Ms. Rossetti is a senior biopharmaceutical executive who brings more than 20 years of industry experience. As of March 28, 2022, she was elected to the board of Aethlon Medical Inc. a medical technology company focused on developing products to diagnose and treat life and organ threatening diseases. She has served as a strategic consultant to Kala Pharmaceuticals, Inc. since October 2021, and prior to this was a consultant to Celgene Corporation. From June 2015 through July 2017, Ms. Rossetti held the position of Executive Vice President of Cell Machines, Inc., an early-stage biopharmaceutical company developing novel protein therapies where she assisted with the commercialization of technology for hemophilia and other diseases.
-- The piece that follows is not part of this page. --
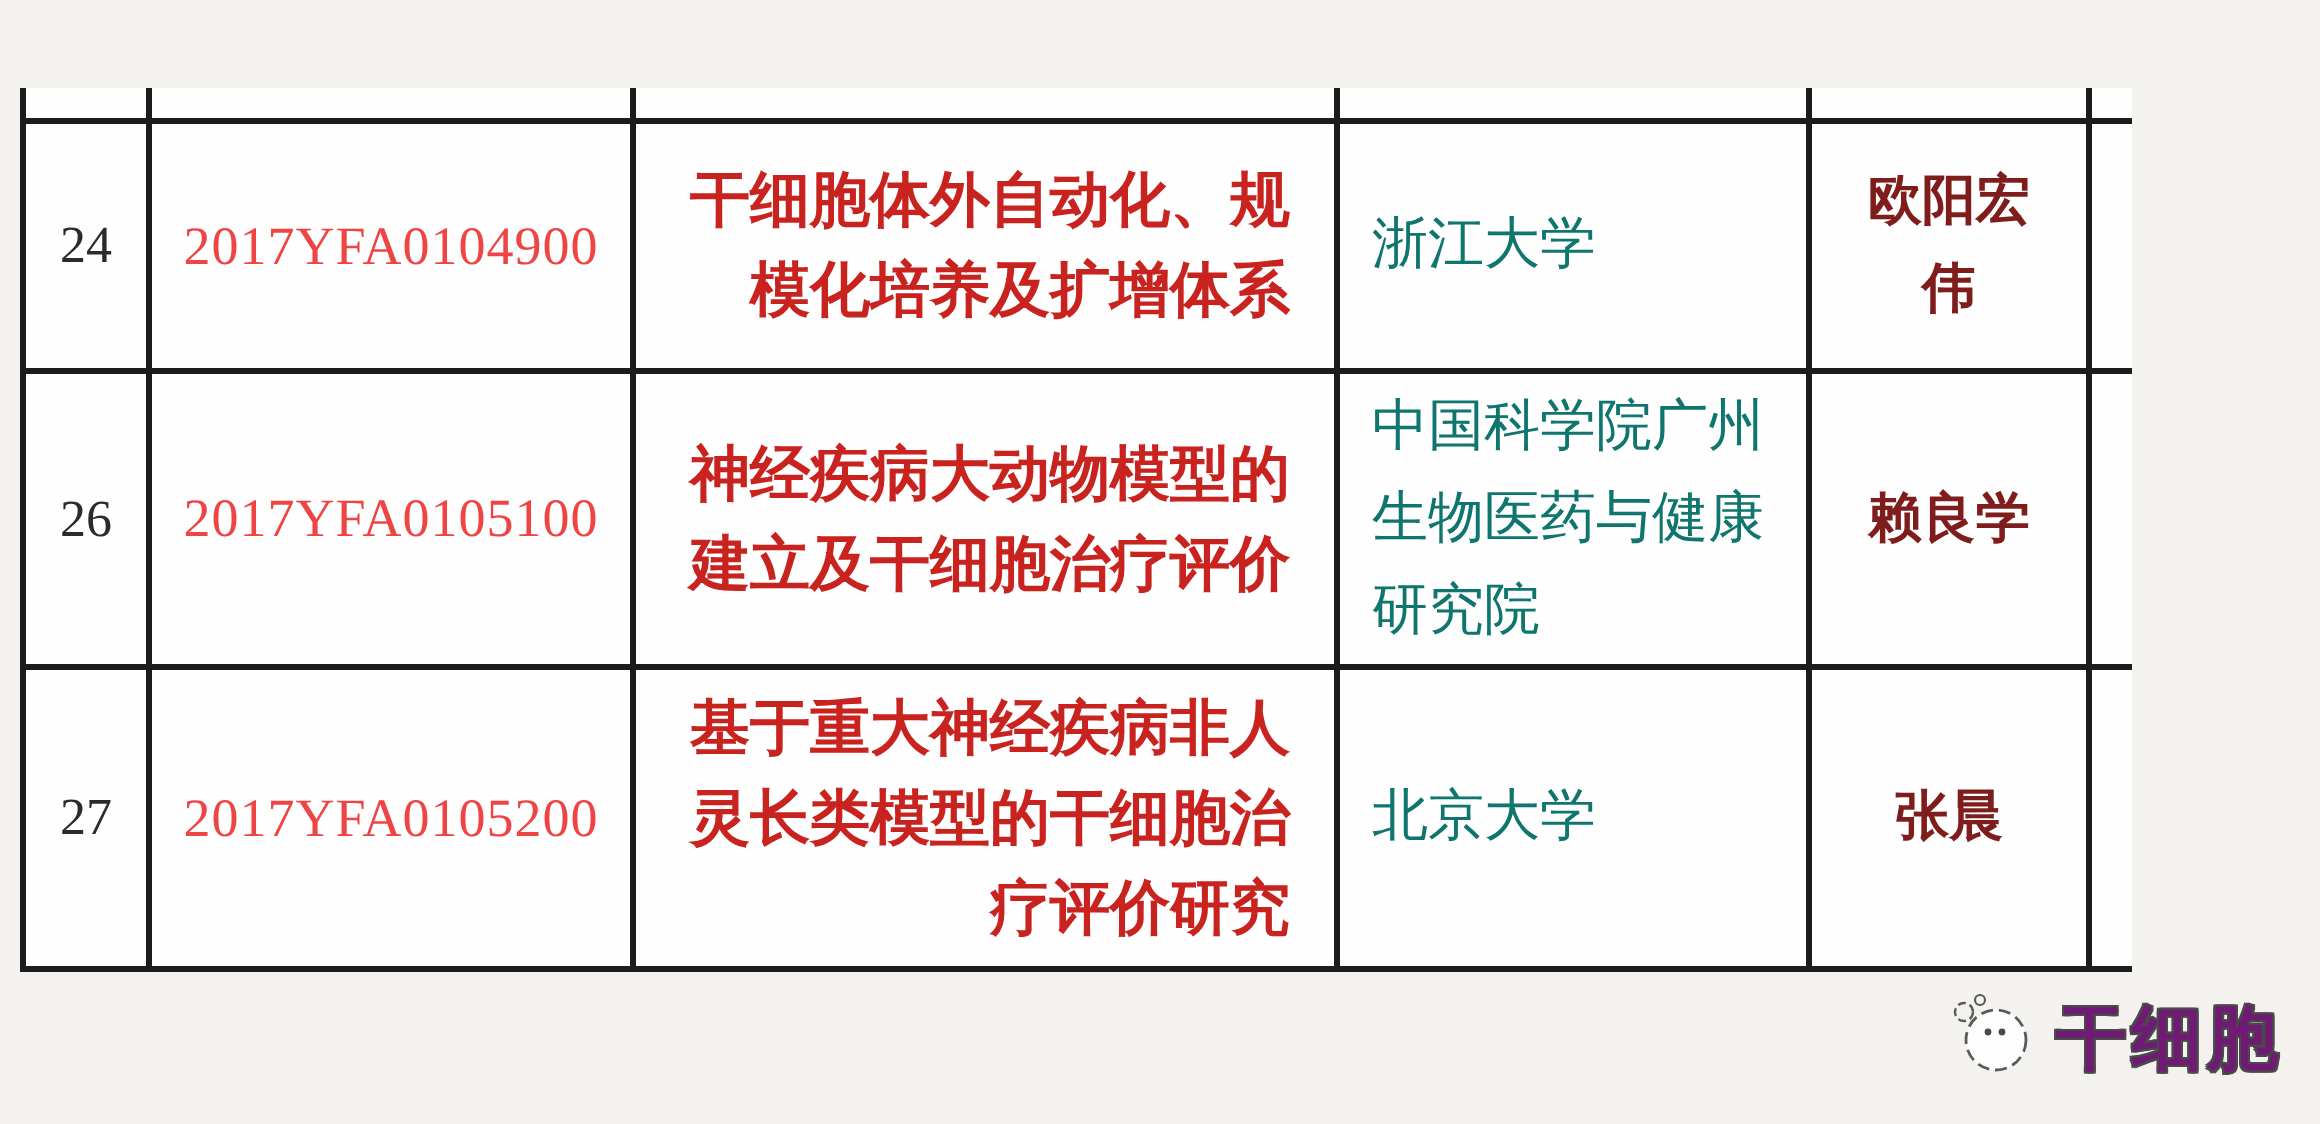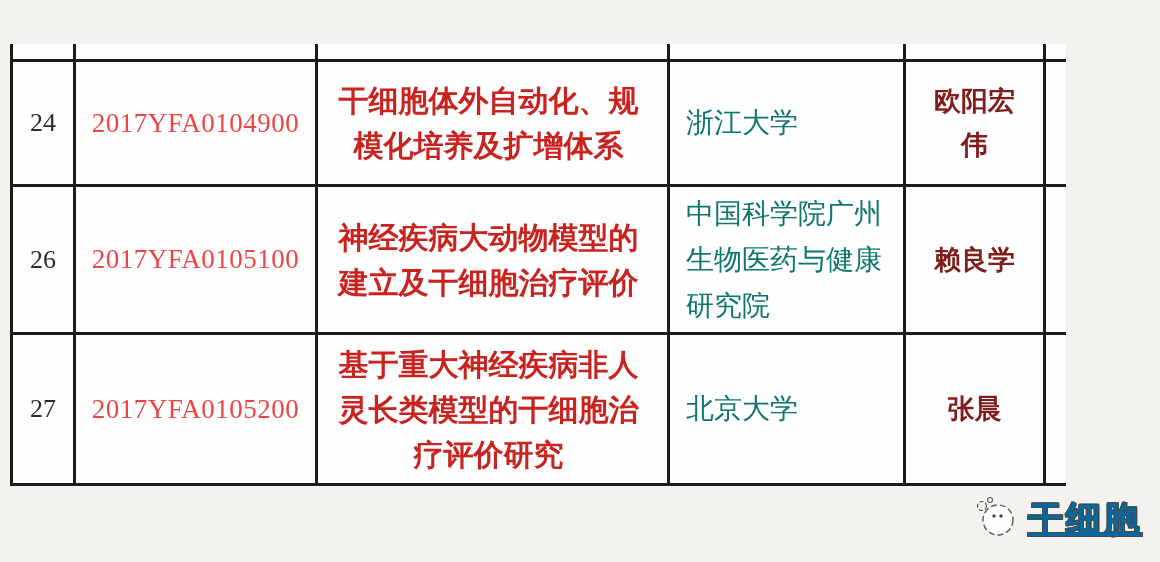"干细胞体外自动化、规模化培养及扩增体系" .c-title { text-align: center -> right }
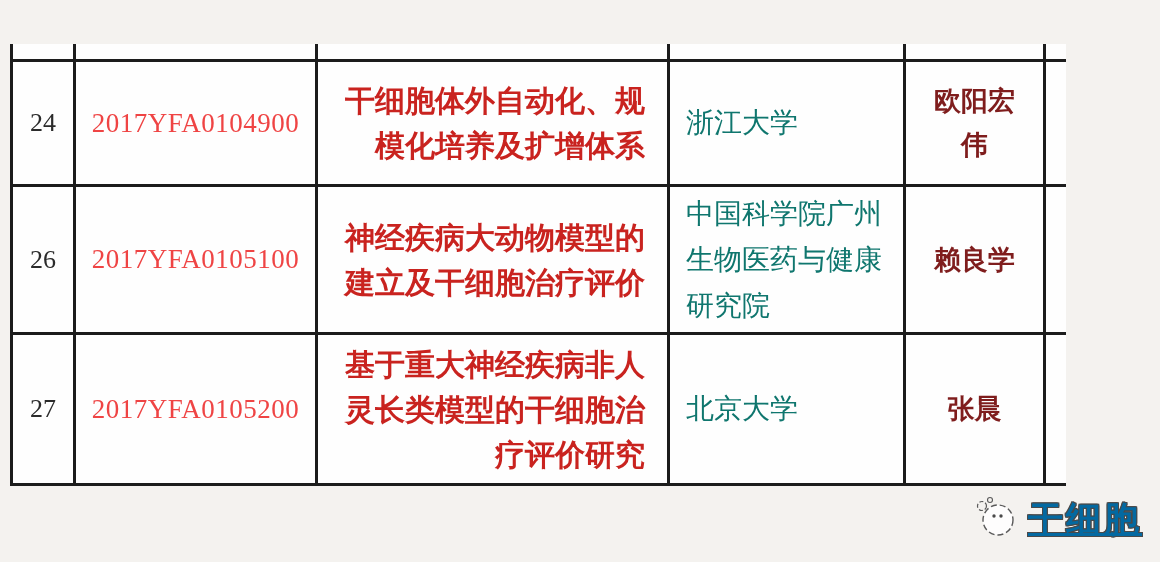"干细胞" .watermark .wm-text { color: #0369a1 -> #701a75; text-decoration: underline -> none }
Ms. Rossetti has held a number of positions within pharmaceutical commercial development, marketing, communications and finance, including Vice President of a Global Commercial Medicine Team at Pfizer Inc., where she led a global smoking cessation campaign. Shje is also a charter member of the Biopharmaceutical lndustry Bioethics Forum, initiated by Eli Lily in 2016. Ms. Rossetti currently holds positions as an adjunct Assistant Professor of Medical and Pharmaceutical Ethics at New York Medical College and an Adjunct Associate at Albert Einstein College of Medicine.

Ms. Rossetti graduated from Einstein-Cardozo Bioethics Program with an M.S. in Bioethics. She received an M.B.A. from Columbia University Graduate School of Business and a B.A. in Biology and English from the University of Pennsylvania.